Frequently asked questions
- What is a butterfly on ESML?
- A butterfly on ESML is the butterfly strategy applied to ESML (etf). The strategy is structurally neutral / pin (limited-risk, limited-reward): A long call butterfly buys one lower-strike call, sells two ATM calls, and buys one higher-strike call, paying a small net debit for a defined-risk position that maxes out if the underlying pins the middle strike at expiration. With ESML etf trading near $51.01, the strikes shown on this page are snapped to the nearest listed ESML chain strike and the premiums come straight from the end-of-day bid/ask midpoint.
- How are ESML butterfly max profit and max loss calculated?
- Max profit equals the wing width minus net debit times 100 (reached when the underlying pins the middle strike); max loss equals the net debit times 100. Two breakevens at lower-wing plus debit and upper-wing minus debit. For the ESML butterfly priced from the end-of-day chain at a 30-day expiry (ATM IV 28.70%), the computed maximum profit is $199.37 per contract and the computed maximum loss is -$76.50 per contract.
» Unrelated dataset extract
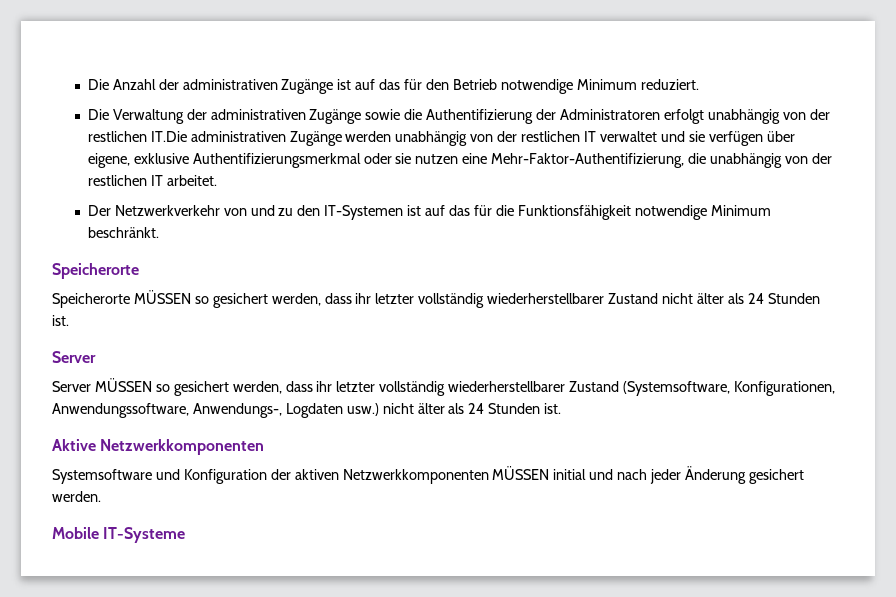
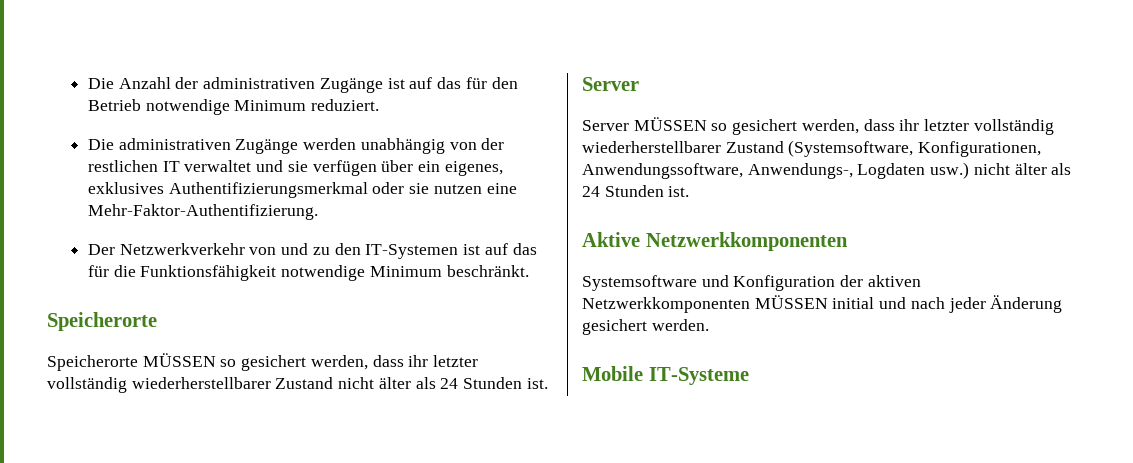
- Die Verwaltung der administrativen Zugänge sowie die Authentifizierung der Administratoren erfolgt unabhängig von der restlichen IT.Die administrativen Zugänge werden unabhängig von der restlichen IT verwaltet und sie verfügen über eigene, exklusive Authentifizierungsmerkmal oder sie nutzen eine Mehr-Faktor-Authentifizierung, die unabhängig von der restlichen IT arbeitet.
+ Die administrativen Zugänge werden unabhängig von der restlichen IT verwaltet und sie verfügen über ein eigenes, exklusives Authentifizierungsmerkmal oder sie nutzen eine Mehr-Faktor-Authentifizierung.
Live intraday quotes will differ as the chain moves through the trading session.
- What is the breakeven for a ESML butterfly?
- The breakeven for the ESML butterfly priced on this page is roughly $48.77 and $53.24 at expiration, derived from end-of-day chain premiums. Breakeven is the underlying price at which the strategy's P&L crosses zero ignoring transaction costs and assignment risk. The current ESML market-implied 1-standard-deviation expected move is approximately 8.23%; if the move sits well outside the breakeven distance, the structure's risk-reward becomes correspondingly tighter.
- When should you consider a butterfly on ESML?
- Butterflies on ESML are pinning bets - traders use them when they expect ESML to settle near a specific level at expiration (often the prior close, a round number, or the max-pain strike) and want defined-risk exposure to that outcome.
- How does current ESML implied volatility affect this butterfly?
- ESML ATM IV is at 28.70% with IV rank near 20.03%, which is on the low end of its 1-year range. Premium-buying structures (long call, long put, debit spreads) are relatively cheap in this regime; premium-selling structures collect less credit per unit risk.